Les autorités chinoises ont aussi annoncé à la fin du mois de mai que le système d'exploitation Windows 8 ne serait pas utilisé sur les ordinateurs gouvernementaux, mettant en cause des problèmes de sécurité. Microsoft s'est dit "surpris" par cette nouvelle, qui a probablement un rapport avec la guerre larvée que se mène les deux Etats.

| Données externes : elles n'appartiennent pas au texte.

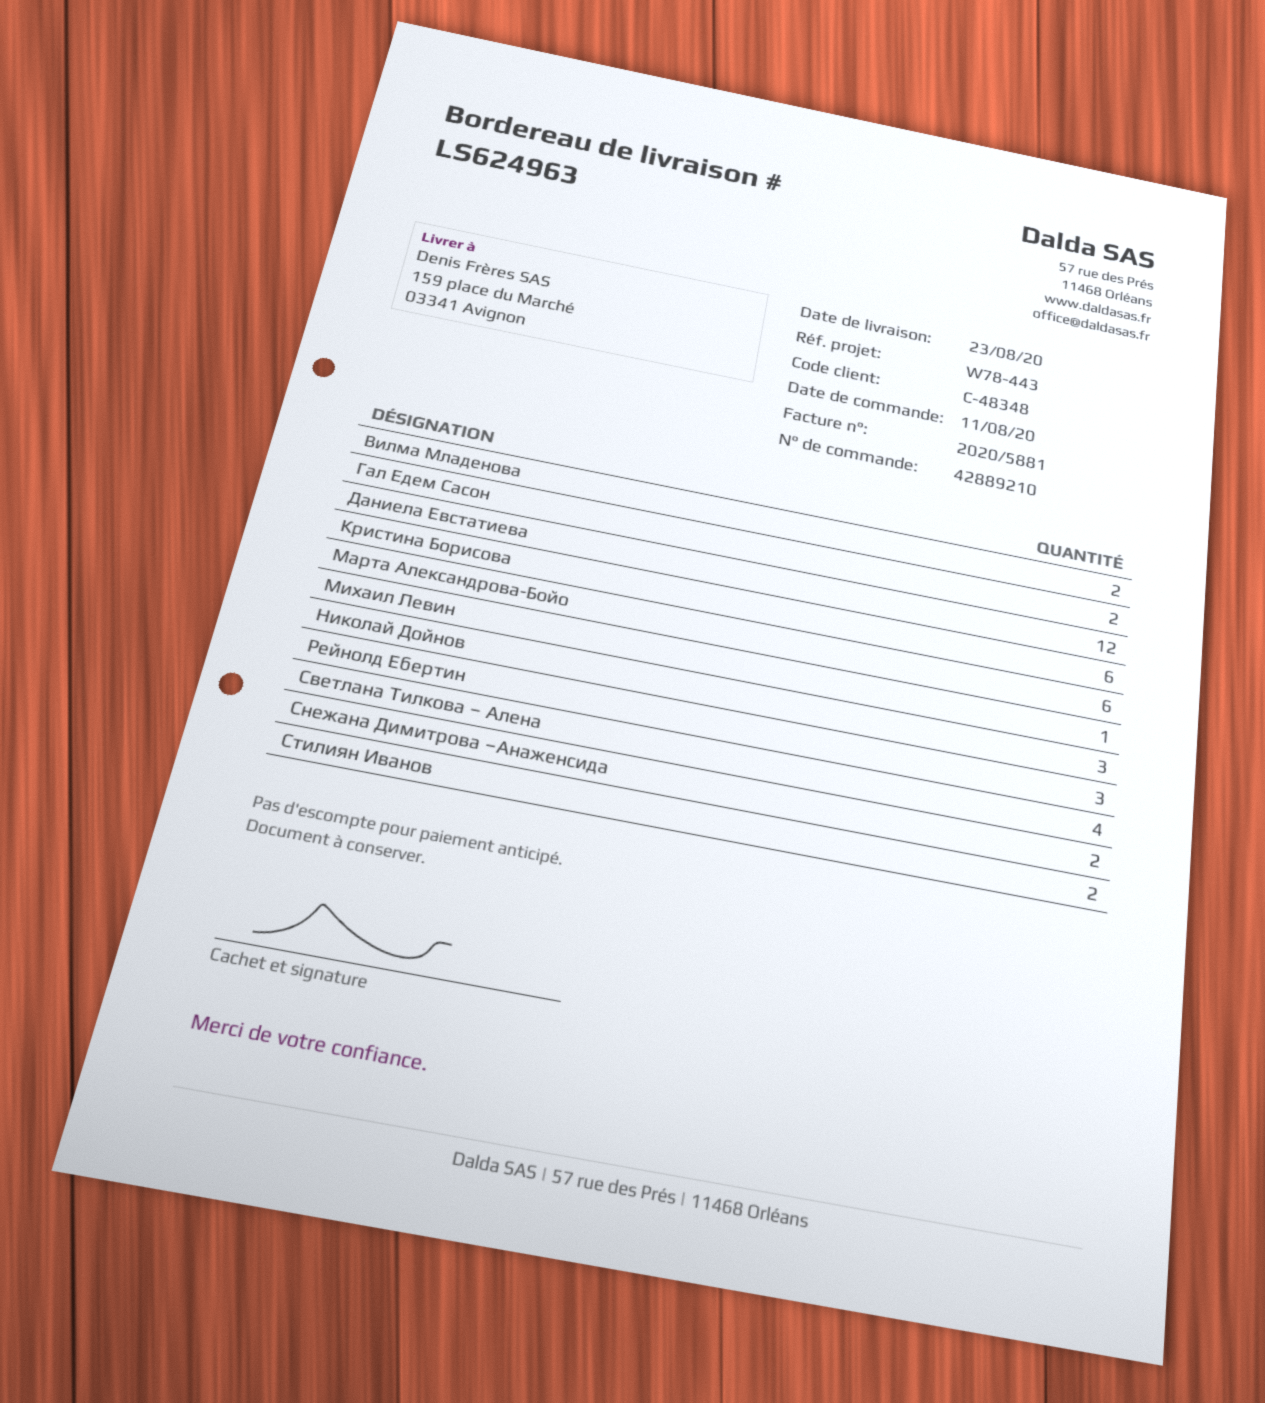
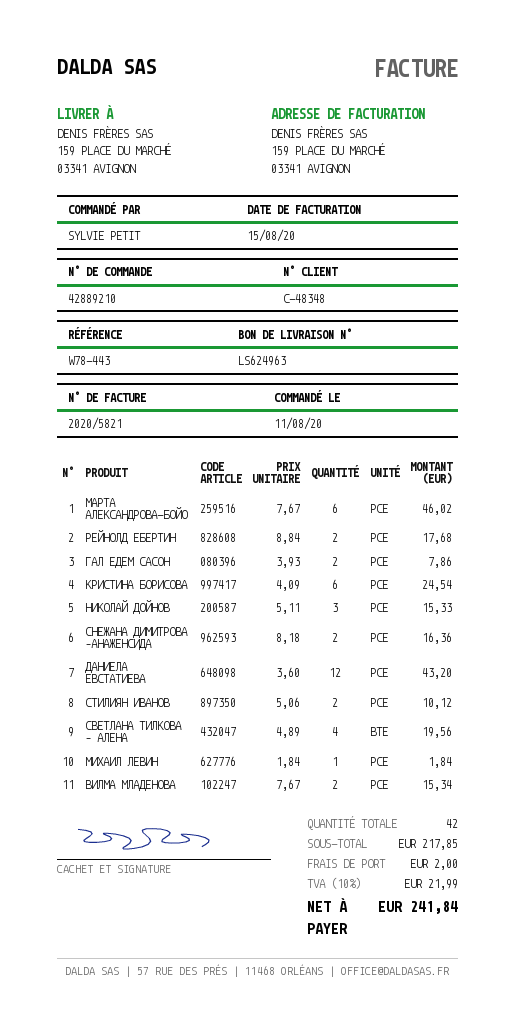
invoice number: 2020/5881 -> 2020/5821
Рейнолд Ебертин: 3 -> 2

Retrouvez ici notre dossier : tous espionnés, le scandale PRISM et ses retombées

Mais si ce conflit a poussé la Chine à prendre ces décisions, les intérêts économiques y sont aussi pour quelque chose : les entreprises chinoises vont être les premières bénéficiaires de la disgrâce de leurs comparses américaines. Comme le souligne le site spécialisé dans les technologies de l'information Silicon, les éditeurs chinois de logiciels d'exploitation pourraient par exemple profiter de la mise à l'écart de Microsoft.

En particulier ceux qui construisent leur programme avec le système d'exploitation libre Linux. "Le caractère open source de cette offre permet en effet de l’adapter aux spécificités du pays, mais également d’opérer des audits approfondis afin d’écarter tout risque de présence de porte dérobée au sein du code", détaille le site.